Boyao Zhou,Shunyuan Zheng,Hanzhang Tu,Ruizhi Shao,Boning Liu,Shengping Zhang,Liqiang Nie,Yebin Liu
2024-11-18
Abstract:Differentiable rendering techniques have recently shown promising results for free-viewpoint video synthesis of characters. However, such methods, either Gaussian Splatting or neural implicit rendering, typically necessitate per-subject optimization which does not meet the requirement of real-time rendering in an interactive application. We propose a generalizable Gaussian Splatting approach for high-resolution image rendering under a sparse-view camera setting. To this end, we introduce Gaussian parameter maps defined on the source views and directly regress Gaussian properties for instant novel view synthesis without any fine-tuning or optimization. We train our Gaussian parameter regression module on human-only data or human-scene data, jointly with a depth estimation module to lift 2D parameter maps to 3D space. The proposed framework is fully differentiable with both depth and rendering supervision or with only rendering supervision.
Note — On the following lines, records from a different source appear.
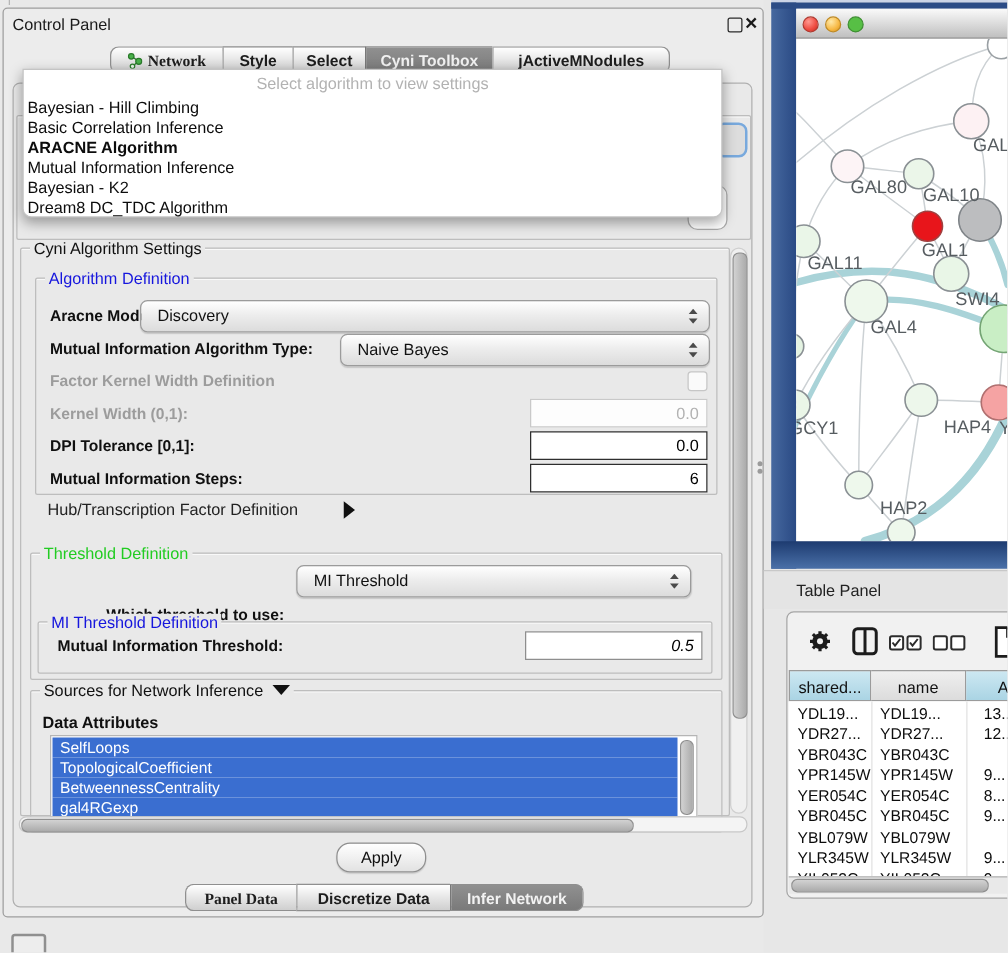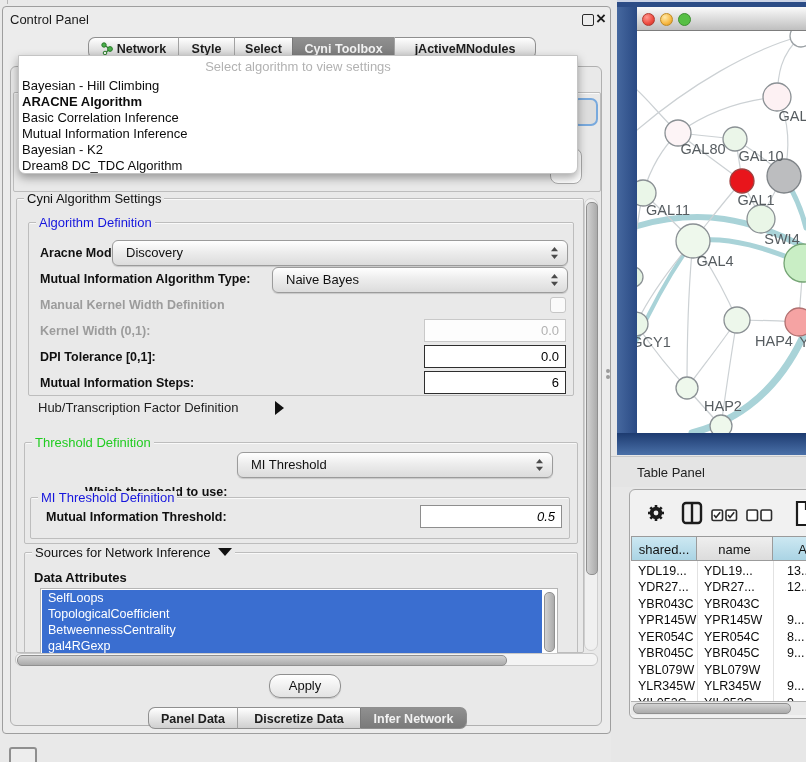--- a/index.html
+++ b/index.html
@@ -15,21 +15,21 @@
          box-shadow:0 1px 1px rgba(0,0,0,.15);font-size:13px;color:#111;}
   .combo .cv{position:absolute;left:13px;top:0;line-height:24px;white-space:nowrap;}
   .combo svg{position:absolute;right:8px;top:50%;margin-top:-6px;}
   .tfield{position:absolute;background:#fff;border:1px solid #2e2e2e;font-size:13px;color:#000;
           text-align:right;padding-right:6px;line-height:21px;}
   .tfield-dis{position:absolute;background:#fdfdfd;border:1px solid #c9c9c9;font-size:13px;color:#b2b2b2;
           text-align:right;padding-right:6px;line-height:21px;}
   .tab{position:absolute;height:22px;line-height:22px;text-align:center;font-size:12.5px;font-weight:bold;
        color:#1d1d1d;background:linear-gradient(#ffffff,#e6e6e6 50%,#cfcfcf);
        border-top:1px solid #8f8f8f;border-bottom:1px solid #8f8f8f;border-left:1px solid #a2a2a2;box-sizing:border-box;}
-  .tab.first{border-left:1px solid #8f8f8f;border-radius:7px 0 0 7px;}
+  .tab.first{border-left:1px solid #8f8f8f;border-radius:7px 0 0 7px;font-family:Liberation Serif, serif;}
   .tab.last{border-right:1px solid #8f8f8f;border-radius:0 7px 7px 0;}
   .tab.sel{background:linear-gradient(#909090,#7a7a7a);color:#f2f2f2;border-left:1px solid #787878;}
   .thumbv{position:absolute;background:linear-gradient(90deg,#d2d2d2,#ababab);border:1px solid #909090;border-radius:5px;}
   .thumbh{position:absolute;background:linear-gradient(#d2d2d2,#ababab);border:1px solid #909090;border-radius:5px;}
   .popup-item{height:16px;line-height:16px;font-size:13px;color:#0c0c0c;padding-left:3px;white-space:nowrap;}
   .attr-item{position:absolute;left:1px;width:494px;height:16px;line-height:16px;font-size:12.5px;
              color:#fff;padding-left:6px;white-space:nowrap;}
   .cell{position:absolute;font-size:12.5px;color:#0c0c0c;white-space:nowrap;overflow:hidden;line-height:16.5px;}
   .th{position:absolute;top:536px;height:25px;line-height:25px;text-align:center;font-size:13px;color:#111;
       border:1px solid #9b9b9b;box-sizing:border-box;}
@@ -68,22 +68,22 @@
 
   <div class="abs etch" style="left:13px;top:92px;width:586px;height:98px;z-index:5;"></div>
   <div class="abs" style="left:572px;top:98px;width:26px;height:28px;border:2.5px solid #78a9dd;border-radius:7px;background:#dddddd;box-sizing:border-box;z-index:6;"></div>
   <div class="abs" style="left:550px;top:148px;width:32px;height:36px;border:1px solid #ababab;border-radius:8px;background:#ffffff;box-sizing:border-box;z-index:6;"></div>
 
   <div class="abs" style="left:18px;top:55px;width:560px;height:119px;background:#ffffff;border:1px solid #c4c4c4;
               border-radius:0 0 7px 7px;box-shadow:0 4px 10px rgba(0,0,0,.35);z-index:50;box-sizing:border-box;">
     <div style="position:absolute;left:0;top:1px;width:100%;text-align:center;font-size:13px;color:#b2b2b2;line-height:19px;">Select algorithm to view settings</div>
     <div id="popup-items" style="position:absolute;left:0;top:22px;width:100%;">
         <div class="popup-item">Bayesian - Hill Climbing</div>
+        <div class="popup-item">Basic Correlation Inference</div>
         <div class="popup-item" style="font-weight: bold;">ARACNE Algorithm</div>
-        <div class="popup-item">Basic Correlation Inference</div>
         <div class="popup-item">Mutual Information Inference</div>
         <div class="popup-item">Bayesian - K2</div>
         <div class="popup-item">Dream8 DC_TDC Algorithm</div>
       </div>
   </div>
 
   <div class="abs etch" style="left:16px;top:198px;width:566px;height:453px;"></div>
   <div class="gt" style="left:24px;top:192px;color:#111;">Cyni Algorithm Settings</div>
 
   <div class="abs" style="left:584px;top:198px;width:14px;height:453px;background:#f0f0f0;border:1px solid #cfcfcf;border-radius:7px;box-sizing:border-box;"></div>
@@ -103,21 +103,21 @@
 
   <div class="lbl" style="left:40px;top:272px;">Mutual Information Algorithm Type:</div>
   <div class="combo" style="left:272px;top:267px;width:294px;height:24px;">
     <span class="cv">Naive Bayes</span>
     <svg width="9" height="12" viewBox="0 0 9 12">
         <path d="M4.5 0 L8 4.2 H1 Z" fill="#4a4a4a"></path>
         <path d="M4.5 12 L1 7.8 H8 Z" fill="#4a4a4a"></path>
       </svg>
   </div>
 
-  <div class="lbl-dis" style="left:40px;top:298px;">Manual Kernel Width Definition</div>
+  <div class="lbl-dis" style="left:40px;top:298px;">Factor Kernel Width Definition</div>
   <div class="abs" style="left:550px;top:297px;width:14px;height:14px;border:1px solid #c6c6c6;border-radius:3px;background:#fafafa;"></div>
 
   <div class="lbl-dis" style="left:40px;top:324px;">Kernel Width (0,1):</div>
   <div class="tfield-dis" style="left:424px;top:319px;width:134px;height:21px;">0.0</div>
 
   <div class="lbl" style="left:40px;top:350px;">DPI Tolerance [0,1]:</div>
   <div class="tfield" style="left:424px;top:345px;width:134px;height:21px;">0.0</div>
 
   <div class="lbl" style="left:40px;top:376px;">Mutual Information Steps:</div>
   <div class="tfield" style="left:424px;top:371px;width:134px;height:21px;">6</div>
We further introduce a regularization term and an epipolar attention mechanism to preserve geometry consistency between two source views, especially when neglecting depth supervision. Experiments on several datasets demonstrate that our method outperforms state-of-the-art methods while achieving an exceeding rendering speed.
Computer Vision and Pattern Recognition
What problem does this paper attempt to address?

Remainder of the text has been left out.